_Requirement_.
Pick out the lines below that include the string "Updated".

_Provided data_.

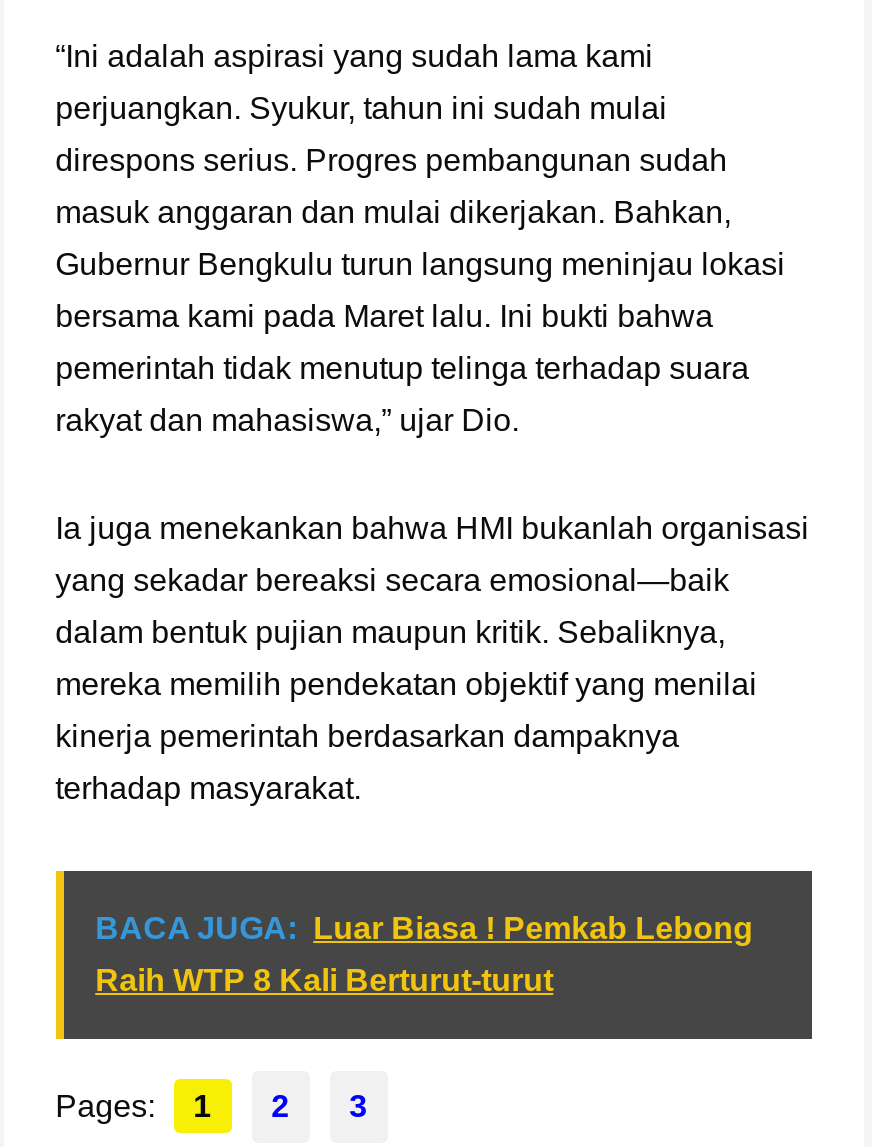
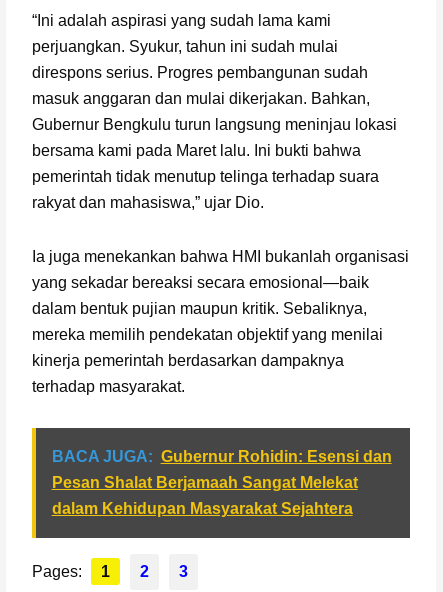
- BACA JUGA: Luar Biasa ! Pemkab Lebong
- Raih WTP 8 Kali Berturut-turut
+ BACA JUGA: Gubernur Rohidin: Esensi dan
+ Pesan Shalat Berjamaah Sangat Melekat
+ dalam Kehidupan Masyarakat Sejahtera
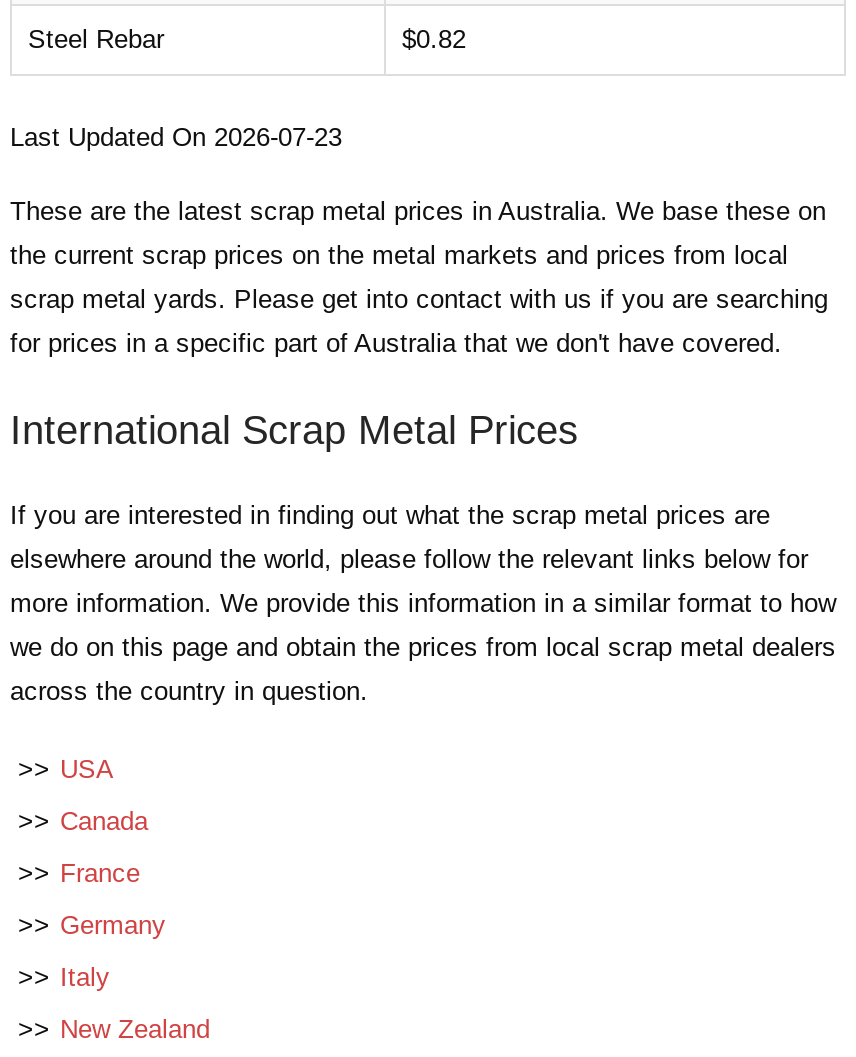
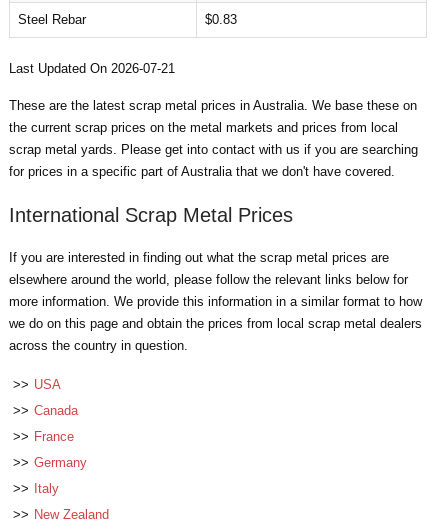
- $0.82
+ $0.83

- Last Updated On 2026-07-23
+ Last Updated On 2026-07-21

_Answer to the problem_.
- Last Updated On 2026-07-23
+ Last Updated On 2026-07-21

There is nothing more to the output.